Eh oui, trop dénoncer c’est nauséabond. JADE, non contente que les électeurs du Front National ne disposent que d'un minimum de temps d'antenne pour défendre leurs idées, voudrait totalement épurer les commentaires d’un blog. Je pourrai dire ce que je pense, à condition que cela concorde avec son opinion, celle des bien-pensants dirigeants socialistes. Vous ne manquez pas d’air par contre pour me contester le droit de dénoncer les chiffres truqués : ceux de l'inflation, de l'immigration, des avortements, de la natalité, de la violence urbaine, de la délinquance, des églises profanées chaque jour, des chrétiens assassinés dans le monde, non trop, c’est trop ! Et puis, de temps à autre, un petit coup de repentance, voire une petite pique contre le FN, on devient fréquentable ça redonne une virginité.
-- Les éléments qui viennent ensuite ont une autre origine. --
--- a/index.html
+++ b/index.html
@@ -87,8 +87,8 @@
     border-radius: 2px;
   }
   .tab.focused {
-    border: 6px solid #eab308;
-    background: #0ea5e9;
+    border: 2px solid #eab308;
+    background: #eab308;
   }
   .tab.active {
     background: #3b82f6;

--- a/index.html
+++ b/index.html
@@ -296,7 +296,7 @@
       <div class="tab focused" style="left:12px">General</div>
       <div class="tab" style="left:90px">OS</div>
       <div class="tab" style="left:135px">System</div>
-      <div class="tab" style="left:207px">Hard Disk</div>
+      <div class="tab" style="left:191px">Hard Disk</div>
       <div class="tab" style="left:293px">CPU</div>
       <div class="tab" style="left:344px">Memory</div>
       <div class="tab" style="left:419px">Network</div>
Ils veulent nous obliger à croire autrement, eh bien, au nom du droit à la libre pensée, ce que je dis pue ! Eh bien, je réclame ce droit, nauséabond comme tant d'autres de vos amis se donnent le droit de se torcher avec le drapeau français, ou de chier sur la croix.
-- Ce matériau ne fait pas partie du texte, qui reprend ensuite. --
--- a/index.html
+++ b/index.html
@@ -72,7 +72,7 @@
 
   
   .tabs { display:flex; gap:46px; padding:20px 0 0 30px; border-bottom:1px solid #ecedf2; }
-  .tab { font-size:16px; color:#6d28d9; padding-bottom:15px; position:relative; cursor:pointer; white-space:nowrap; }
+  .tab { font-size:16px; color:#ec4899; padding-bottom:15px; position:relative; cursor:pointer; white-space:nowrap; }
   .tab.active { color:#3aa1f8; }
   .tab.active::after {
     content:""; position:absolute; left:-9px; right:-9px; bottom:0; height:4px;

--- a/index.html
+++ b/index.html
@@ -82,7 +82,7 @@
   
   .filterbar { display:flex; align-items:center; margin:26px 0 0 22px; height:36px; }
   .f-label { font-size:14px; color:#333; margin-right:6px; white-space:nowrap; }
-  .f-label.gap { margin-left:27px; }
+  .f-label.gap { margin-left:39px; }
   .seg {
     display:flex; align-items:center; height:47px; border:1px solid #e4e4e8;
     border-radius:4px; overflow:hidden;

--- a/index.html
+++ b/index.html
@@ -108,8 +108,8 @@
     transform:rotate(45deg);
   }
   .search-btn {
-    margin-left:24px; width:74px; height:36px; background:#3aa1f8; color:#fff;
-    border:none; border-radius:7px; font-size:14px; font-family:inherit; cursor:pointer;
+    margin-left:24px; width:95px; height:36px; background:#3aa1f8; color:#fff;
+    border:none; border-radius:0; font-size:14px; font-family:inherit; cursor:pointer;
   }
Comme d’autres ne veulent pas être nationalistes, je suis populiste et fier, car dans populiste, il y a le mot « peuple ». Contrairement à ce que vous dites, vous ne respectez pas, je vous cite « la liberté d'appartenance à toute option ou choix politique». Il est ahurissant de constater que le flot de haine que déversent certains rappeurs contre la France et les Français vous laisse indifférente. Hier ou aujourd'hui, libre, je lutterai contre votre inquisition et les cortèges sanglants de bûchers et d'abjurations, de repentance que vous alimentez probablement sans le savoir.

tippel a dit…

COURAGEUSE JADE qui prend les lecteurs de ce blog pour des incultes, je la cite « Il tente de vous enfermer par X compliments dans une toile d'araignée, de manière à ce que les lecteurs soient déstabilisés et croient que vous êtes de son bord. Il se produit un effet de détournement » Je ne revendique pas l’amitié de Philippe Poindron et probablement il n’en voudrait pas. Je ne lui cire pas les pompes et il le sait. Il a régulièrement, comme hier, rejeter le Front National qu’il considère comme xénophobe. Rassurez vous il vous confirmera en privé qu’il n’est pas en danger de changer de camp. NON le Parti National n’est pas xénophobe ni raciste : Le Front National est un parti constamment harcelé, ses permanences incendiées, les domiciles personnels des militants ou de ses élus saccagés, ses membres assassinés, ses meetings attaqués, harcèlement dans le cadre du travail ou universitaire, pressions sur les maires signataires de parrainages, un «traitement de faveur» dont ne bénéficie ni le PCF, ni la LCR. Et pour cause. Le FN est attaqué parce que ses ennemis sont certains de leur impunité : aucune représaille même quand les agresseurs sont identifiés, mollesse de la police dans le déroulement des enquêtes, clémence de la justice inversement proportionnelle à sa sévérité contre le FN. Ce dernier est une proie facile car il ne riposte pas. Et il ne riposte pas car il n’est pas fasciste.